Before-and-after change data
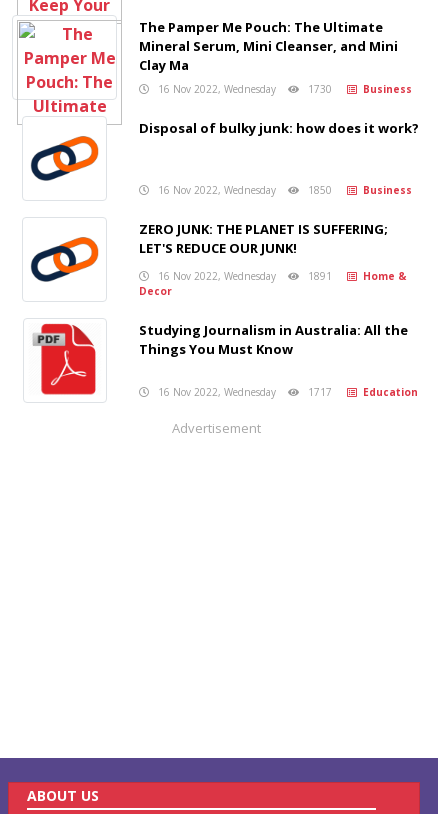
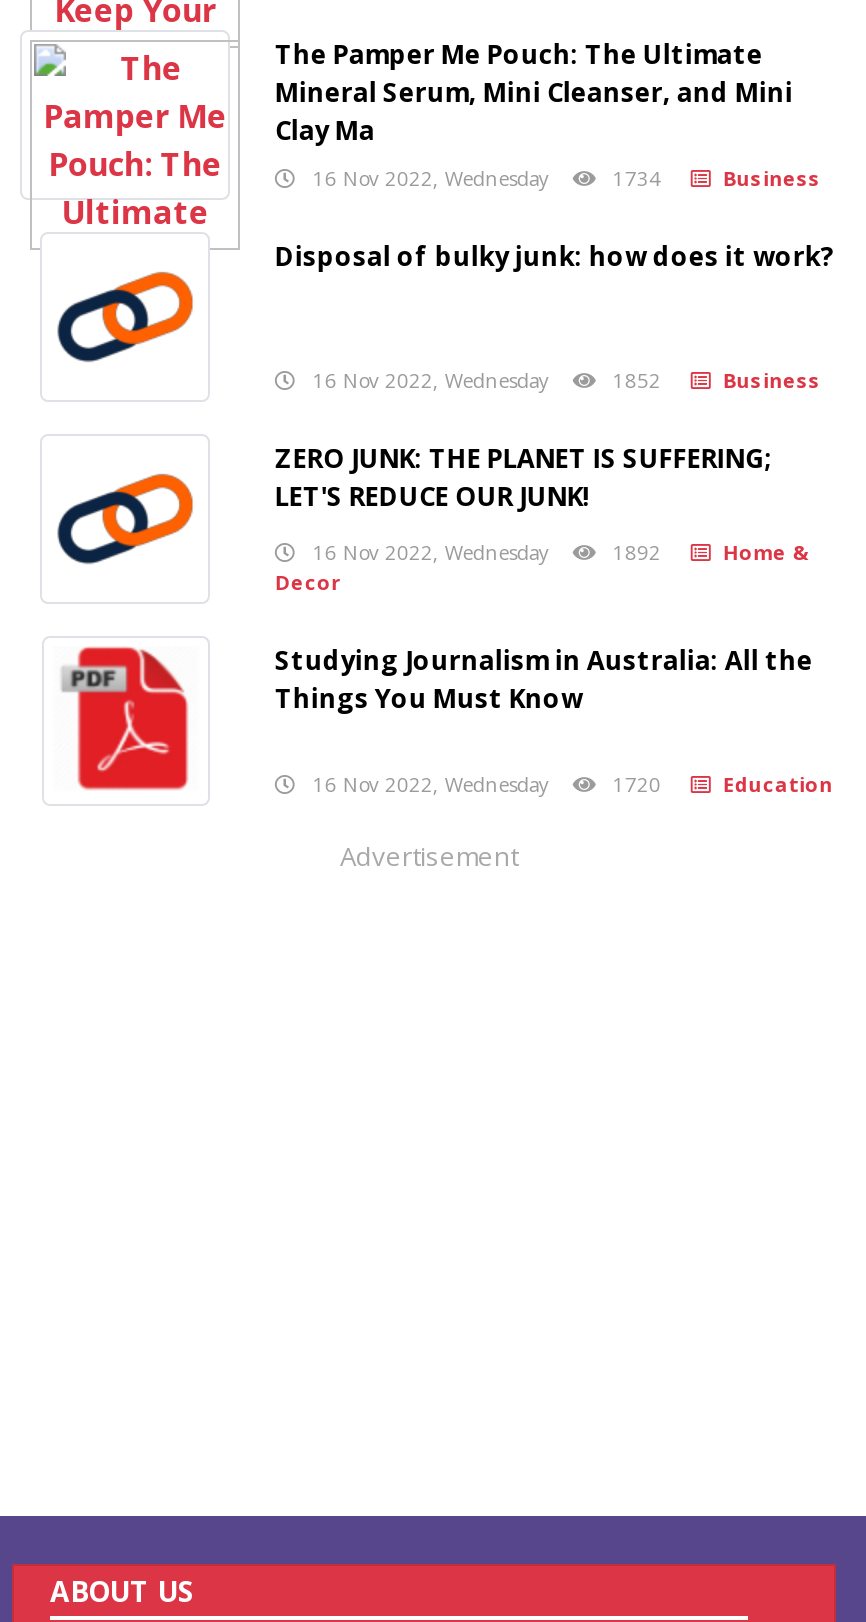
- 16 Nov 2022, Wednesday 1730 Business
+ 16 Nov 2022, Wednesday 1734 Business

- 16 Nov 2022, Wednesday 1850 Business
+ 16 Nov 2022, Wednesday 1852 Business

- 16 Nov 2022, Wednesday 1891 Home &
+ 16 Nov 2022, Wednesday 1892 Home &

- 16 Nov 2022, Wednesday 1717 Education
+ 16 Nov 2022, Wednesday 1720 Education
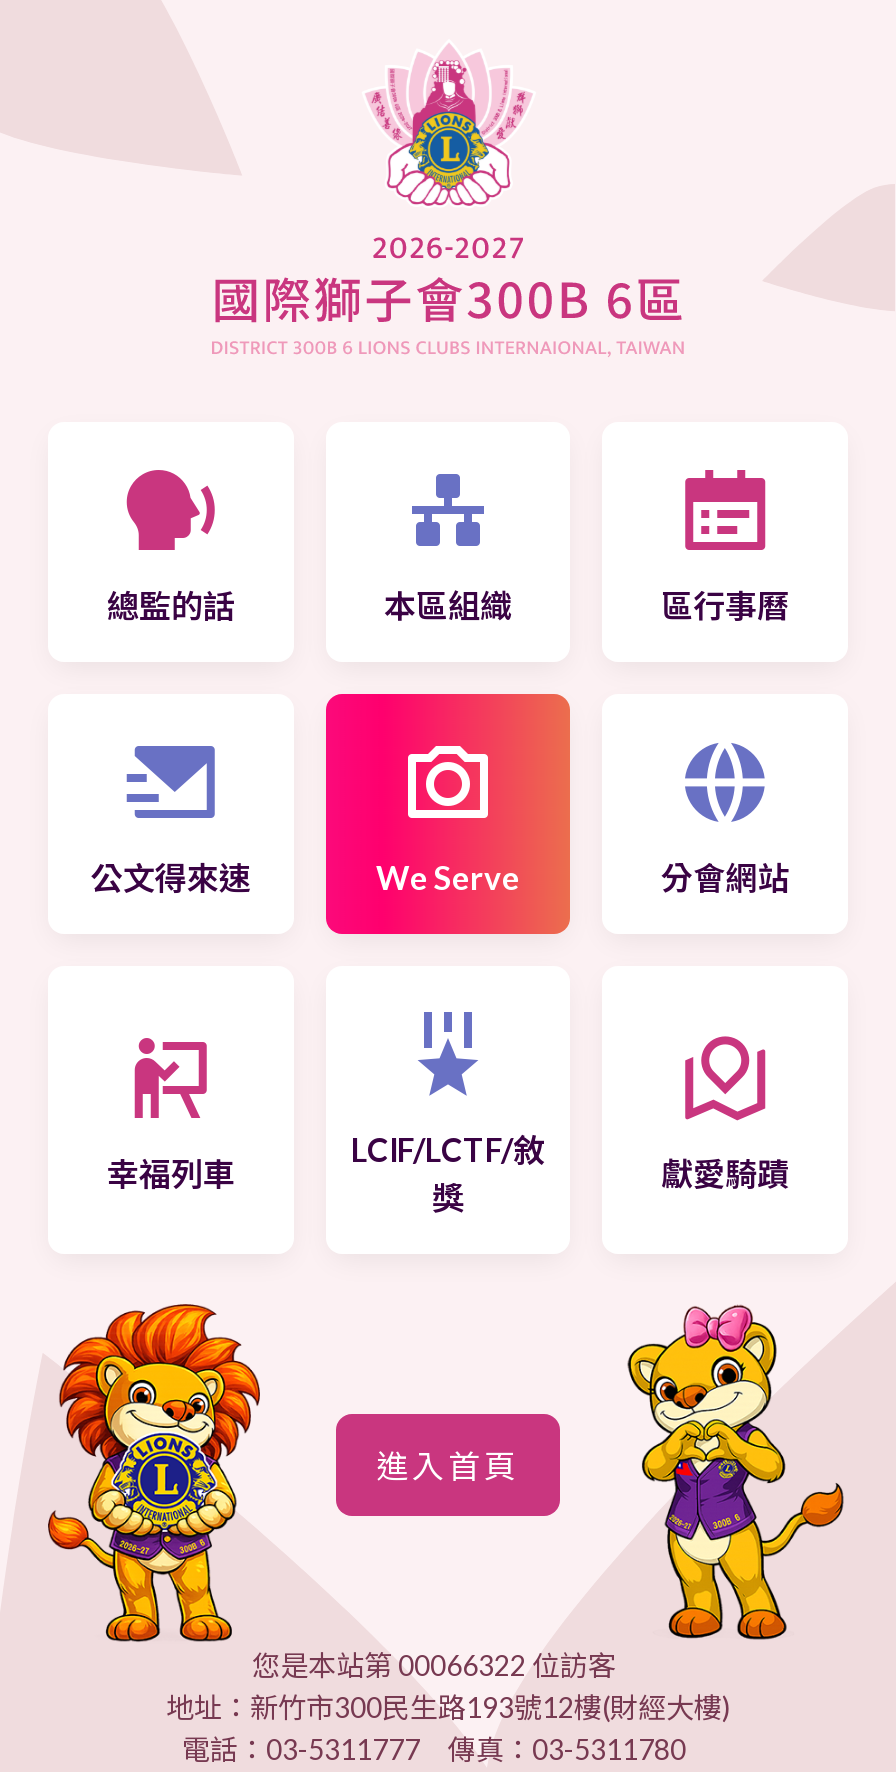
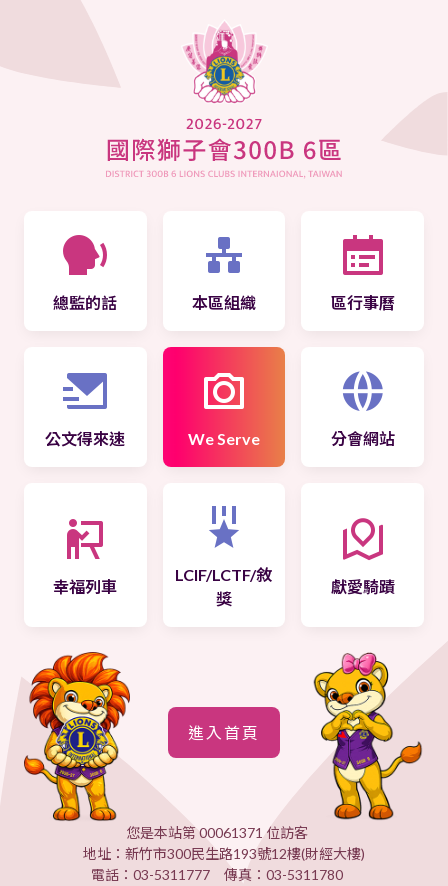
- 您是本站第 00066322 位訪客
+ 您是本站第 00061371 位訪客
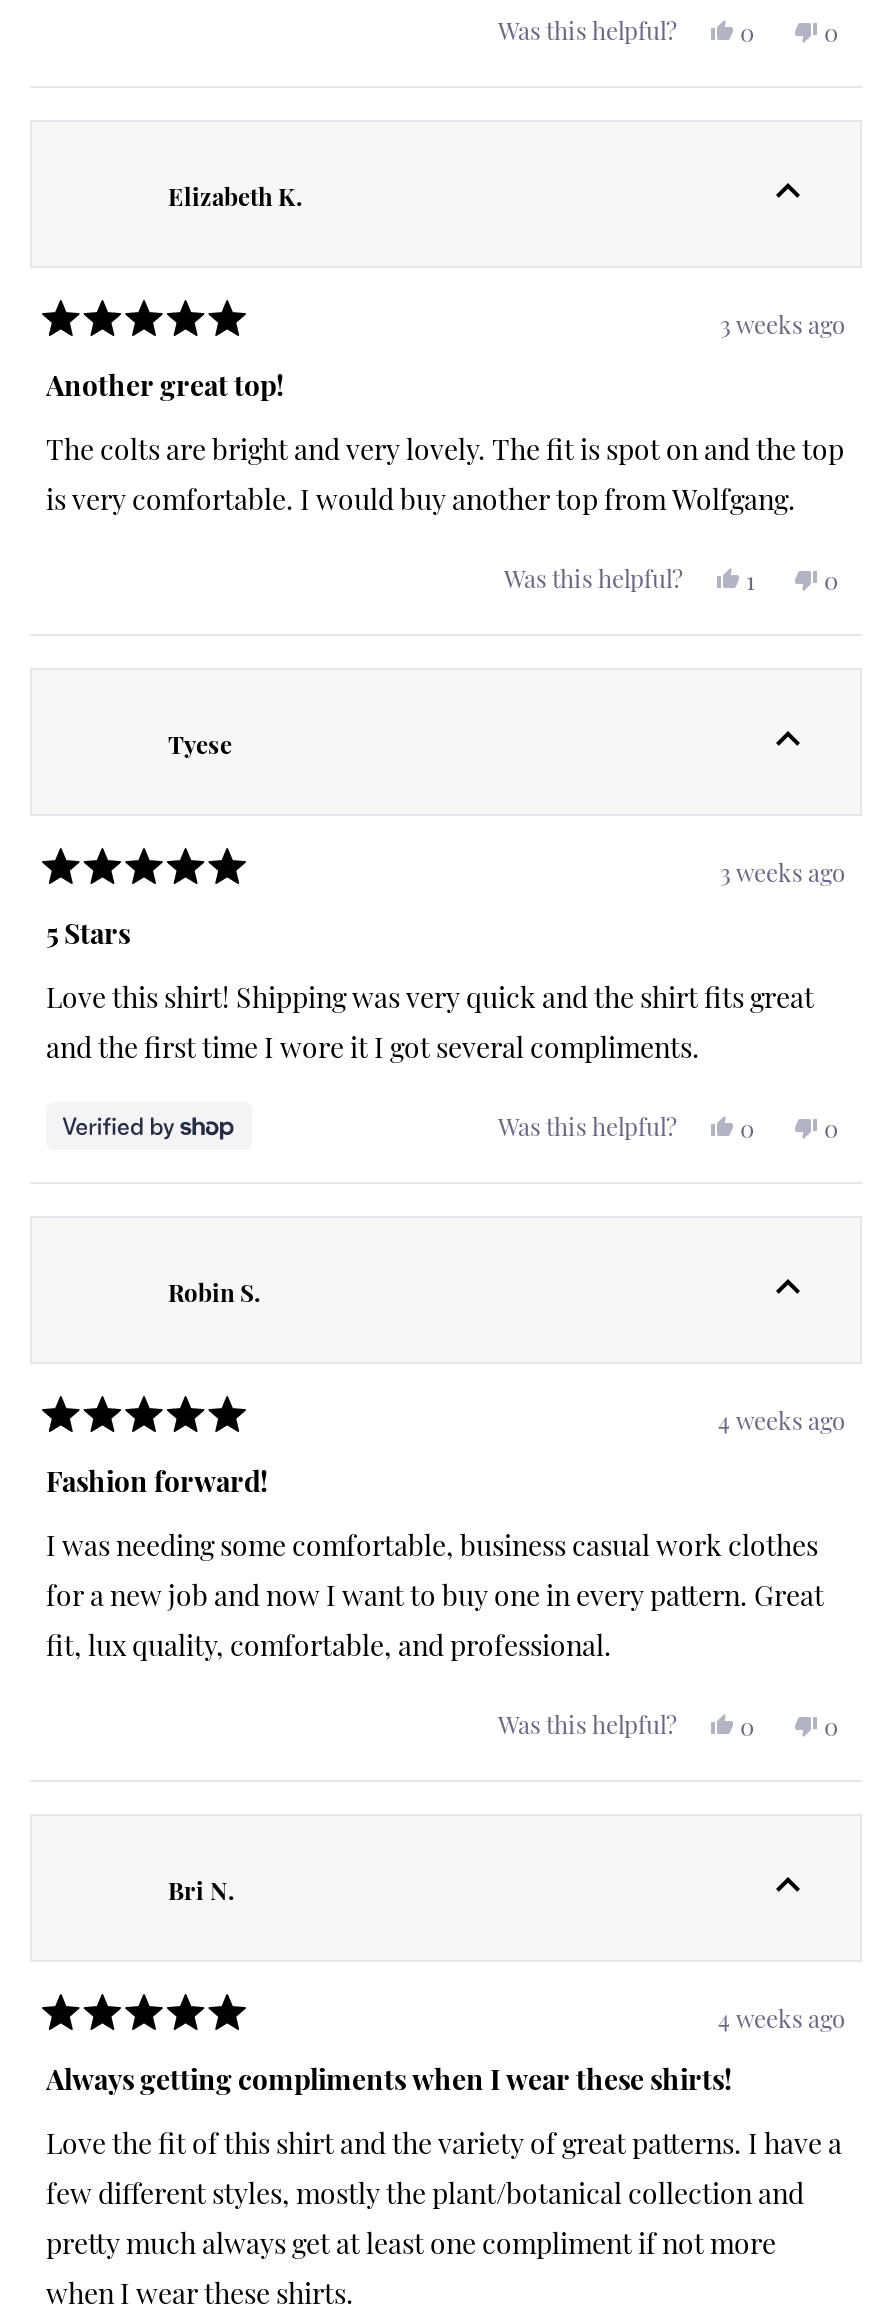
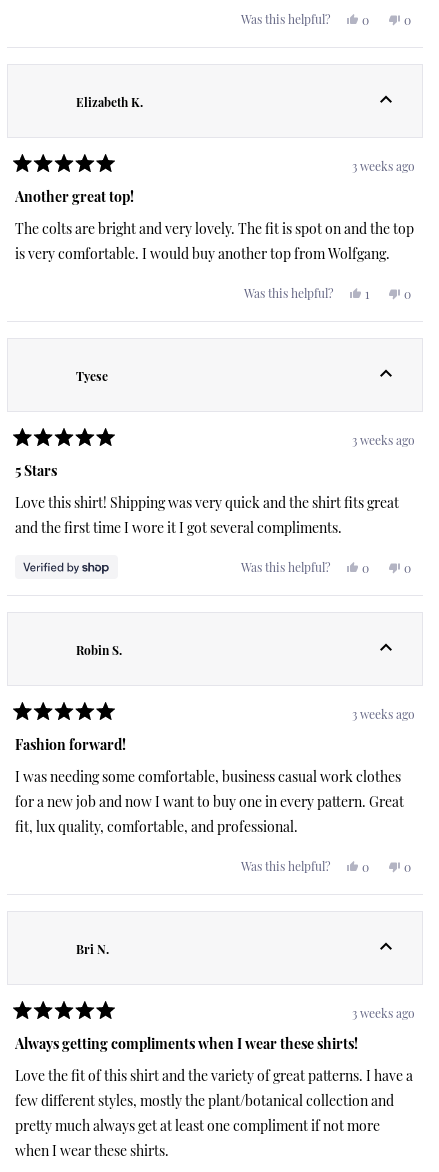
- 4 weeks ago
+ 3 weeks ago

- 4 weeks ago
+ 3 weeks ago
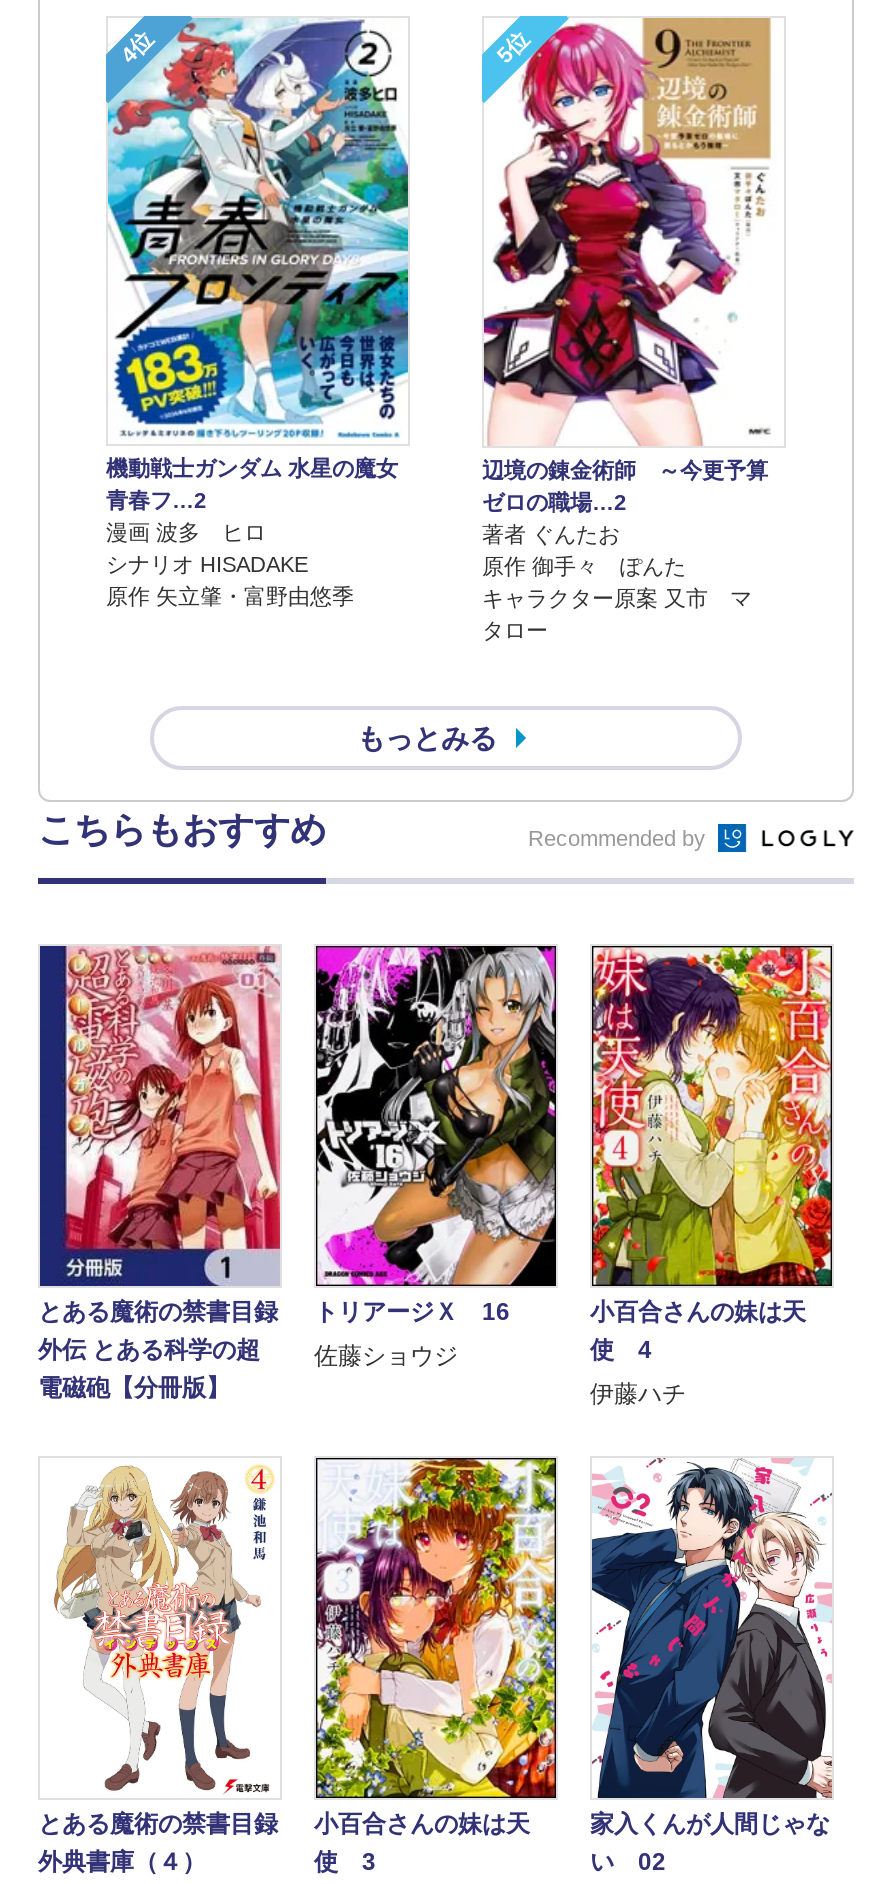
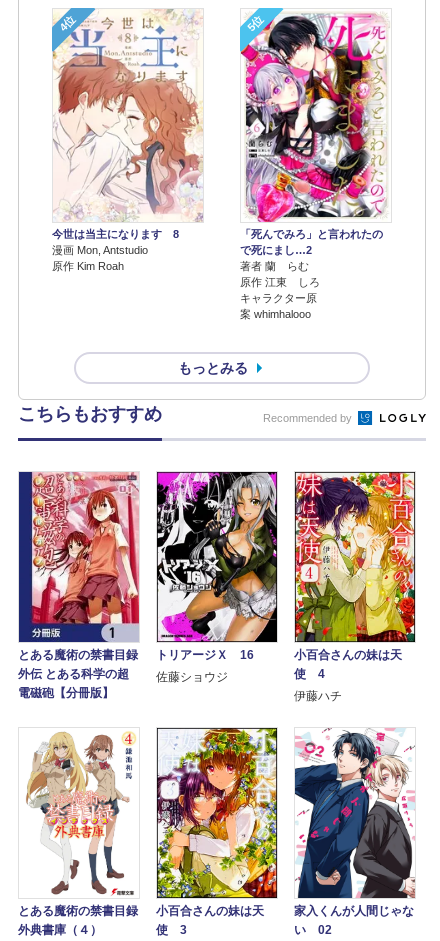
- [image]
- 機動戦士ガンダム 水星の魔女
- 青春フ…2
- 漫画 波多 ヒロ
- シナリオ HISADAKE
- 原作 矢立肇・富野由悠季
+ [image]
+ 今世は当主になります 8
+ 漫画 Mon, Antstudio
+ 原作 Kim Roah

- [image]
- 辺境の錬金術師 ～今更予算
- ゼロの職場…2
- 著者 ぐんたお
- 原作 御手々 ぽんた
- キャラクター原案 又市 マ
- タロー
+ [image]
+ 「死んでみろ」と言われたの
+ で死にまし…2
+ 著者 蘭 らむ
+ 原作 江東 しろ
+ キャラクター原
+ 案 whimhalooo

• _PROBLEM_: Please print exactly the lines of the entries above, beginning with the line that contains "- 機動戦士ガンダム 水星の魔女" and ending with the last line.

• _ANSWER BELOW_:
- 機動戦士ガンダム 水星の魔女
- 青春フ…2
- 漫画 波多 ヒロ
- シナリオ HISADAKE
- 原作 矢立肇・富野由悠季
+ [image]
+ 今世は当主になります 8
+ 漫画 Mon, Antstudio
+ 原作 Kim Roah

- [image]
- 辺境の錬金術師 ～今更予算
- ゼロの職場…2
- 著者 ぐんたお
- 原作 御手々 ぽんた
- キャラクター原案 又市 マ
- タロー
+ [image]
+ 「死んでみろ」と言われたの
+ で死にまし…2
+ 著者 蘭 らむ
+ 原作 江東 しろ
+ キャラクター原
+ 案 whimhalooo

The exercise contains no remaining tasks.